What the NYT obit doesn't mention is Dickson—an old-school polymath—was also a dogged trout angler, and passionate ecologist who turned his education on the trout stream into a great resource. Here's how he describes The Living River, a collection of his insights around ecology for the trout angler:
Four of us formed an education group and developed a 13-week survey course on stream ecology for adult learners. We called the course “We All Live Downstream”. We offered it in multiple places over a six-year period during the 1970s. I never lost interest in the subject and began to take pictures each time I went out on the stream. Many of them are part of this website. I also began collecting published scientific studies on subjects related to various aspects of trout stream ecology.

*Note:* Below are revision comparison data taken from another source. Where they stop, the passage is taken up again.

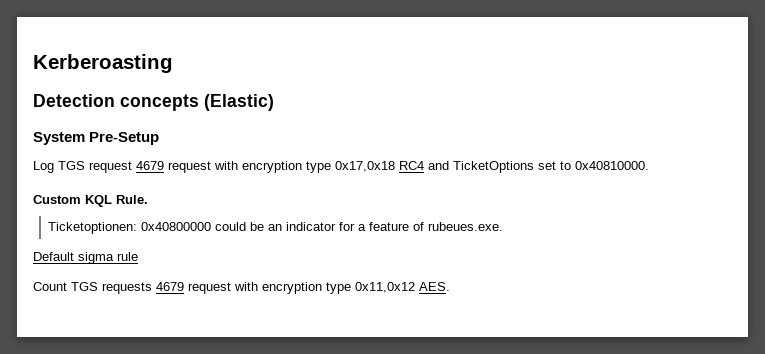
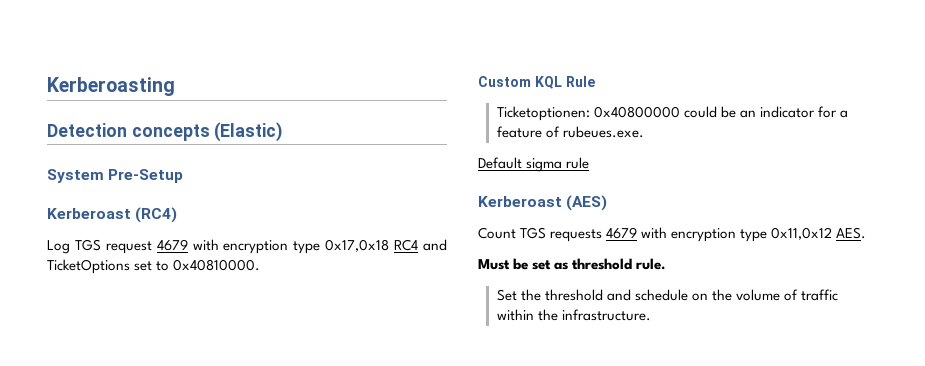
(160, 138) none -> [47,207,178,223] // Kerberoast (RC4)
[168,161,211,173] request -> (188, 245) none
[116,195,148,204] Rule. -> [565,76,595,87] Rule
(138, 256) none -> [478,195,608,211] // Kerberoast (AES)
[188,282,231,294] request -> (638, 233) none
(450, 286) none -> [478,258,667,270] [496,289,839,301] [496,309,652,321] // Must be set as threshold rule. // Set the threshold and schedule on the volume of traffic within the infrastructure.

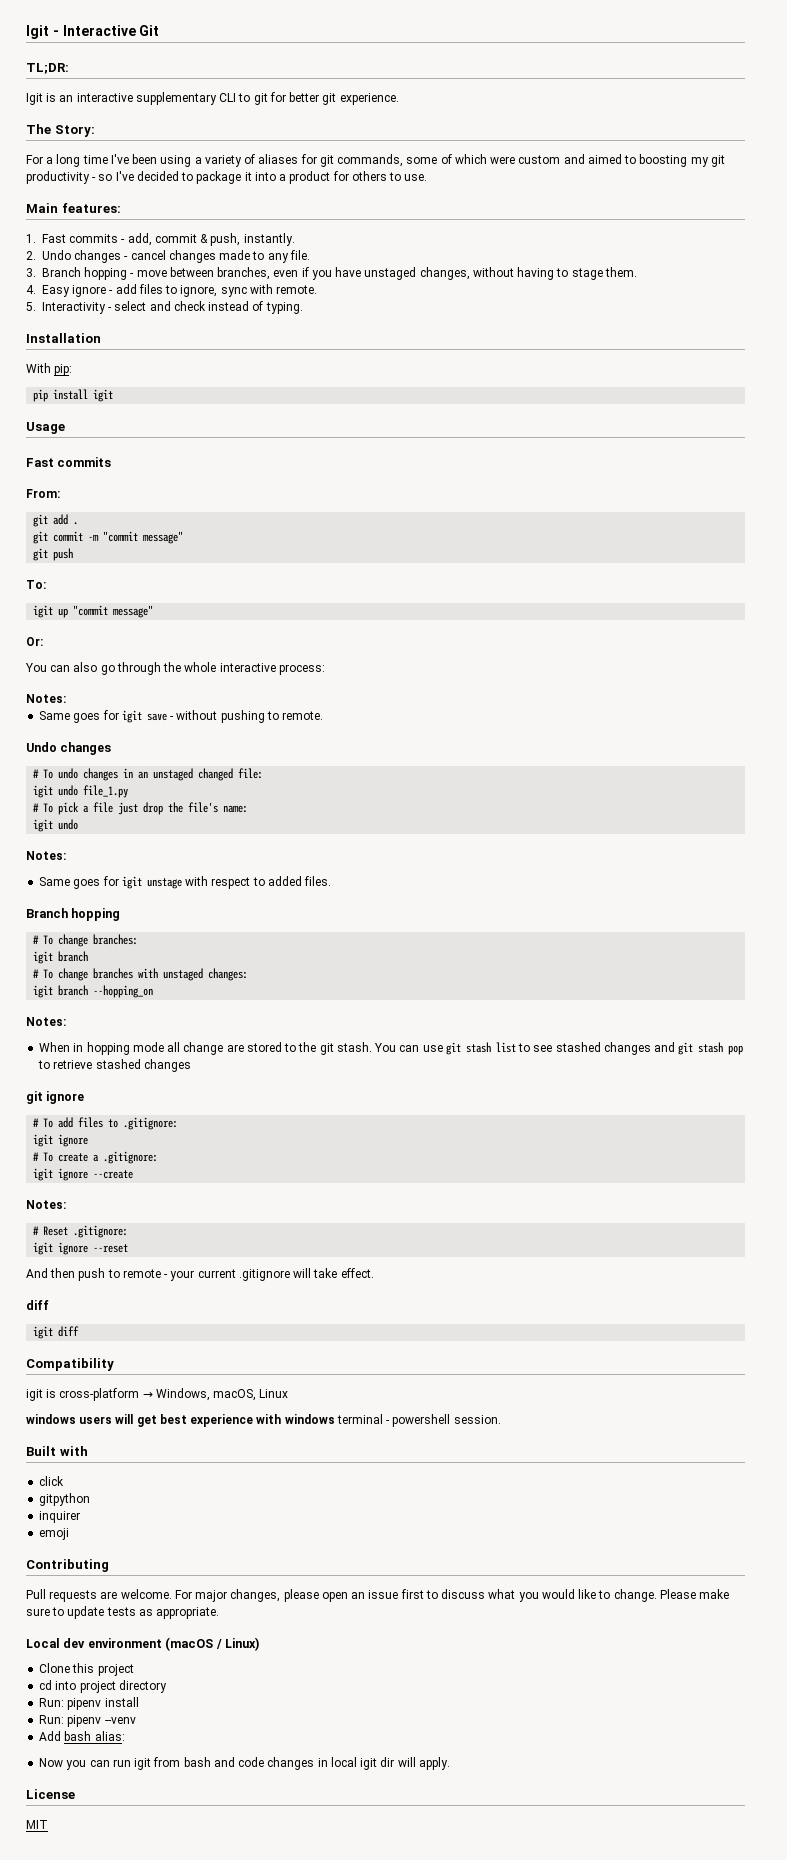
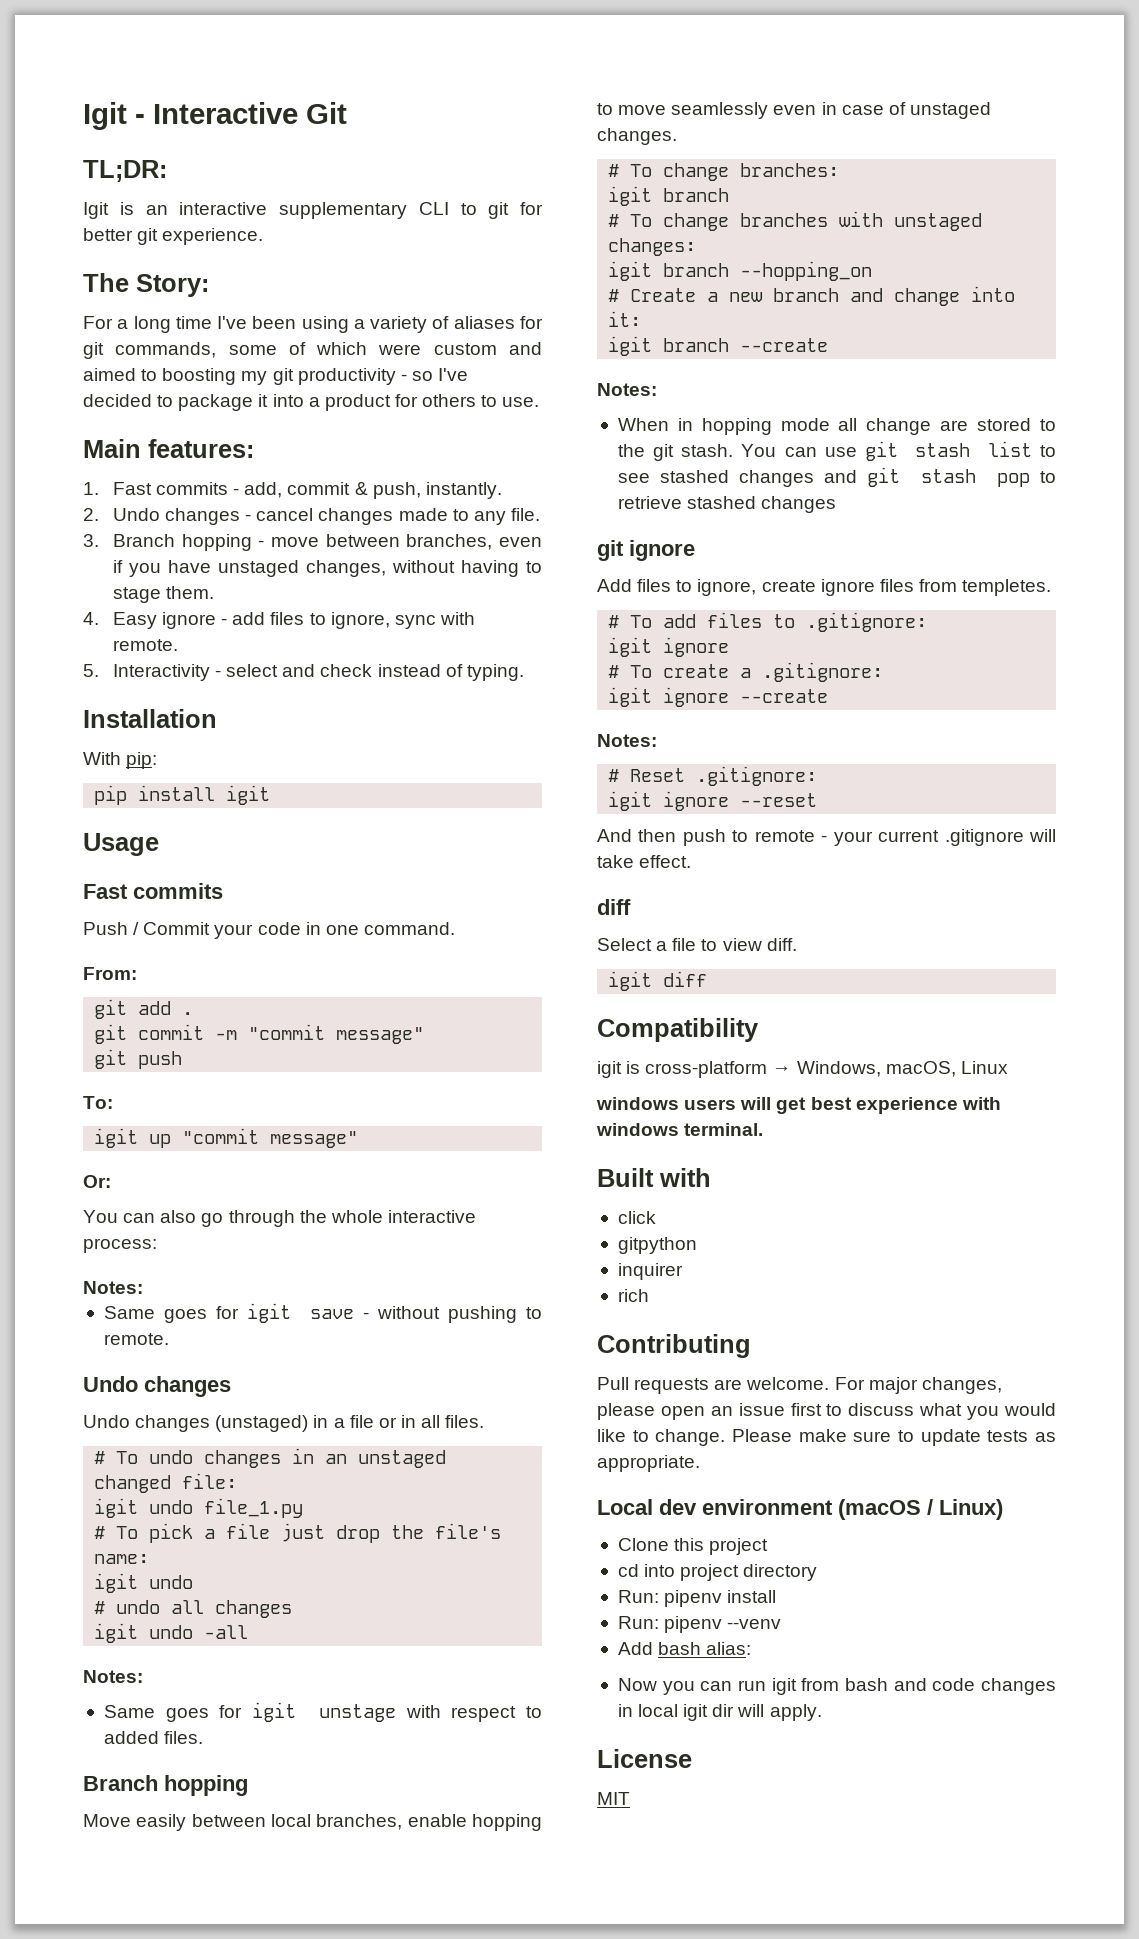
(112, 462) none -> [83,922,455,939] // Push / Commit your code in one command.
(112, 748) none -> [83,1415,485,1432] // Undo changes (unstaged) in a file or in all files.
(79, 824) none -> [94,1600,293,1618] [94,1623,249,1643] // # undo all changes // igit undo -all
(121, 914) none -> [83,1814,542,1831] [597,102,991,119] [597,128,677,145] // Move easily between local branches, enable hopping to move seamlessly even in case of unstaged changes.
(154, 991) none -> [608,286,1016,306] [608,311,642,327] [608,336,829,356] // # Create a new branch and change into it: // igit branch --create
(85, 1097) none -> [597,579,1052,596] // Add files to ignore, create ignore files from templetes.
(49, 1305) none -> [597,938,797,951] // Select a file to view diff.
[336,1414,501,1427] terminal - powershell session. -> [684,1123,764,1136] terminal.
[39,1528,70,1540] emoji -> [617,1289,649,1302] rich

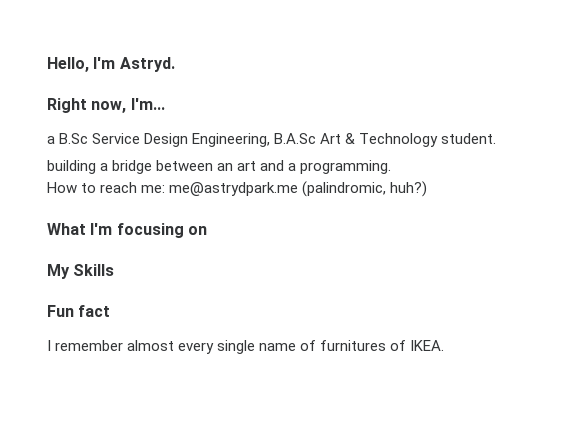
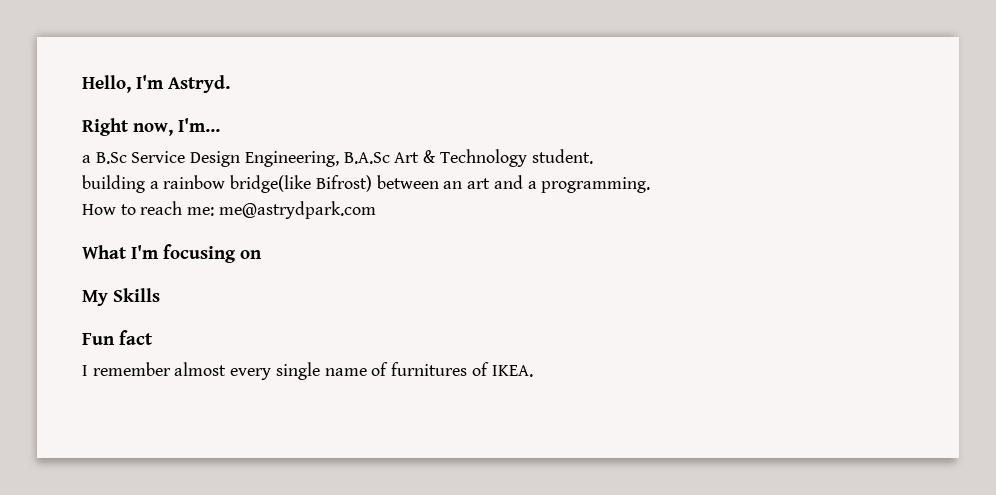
[112,160,153,174] bridge -> [163,175,372,193] rainbow bridge(like Bifrost)
[169,181,428,197] me@astrydpark.me (palindromic, huh?) -> [218,201,376,219] me@astrydpark.com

I have distilled this literature into the summaries for each section, serving as the foundation for The Living River website...It is my hope that the information contained within the body of The Living River website will inspire others to become involved in the stewardship of their home waters.
A few weeks ago I was referencing The Living River for the umpteenth time and something started nagging at me...I recognized this Despommier guy somehow...neurons fired ...hmm, vertical farming...an old pal's stepdad was into vertical farming...could it be him? I sent an email, and it could. It was. And Dickson had passed earlier that weekend.
Give the site a look. It's an invaluable resource for angling ecology, and a small part of the testament of a man who knew the power of an idea, and optimism.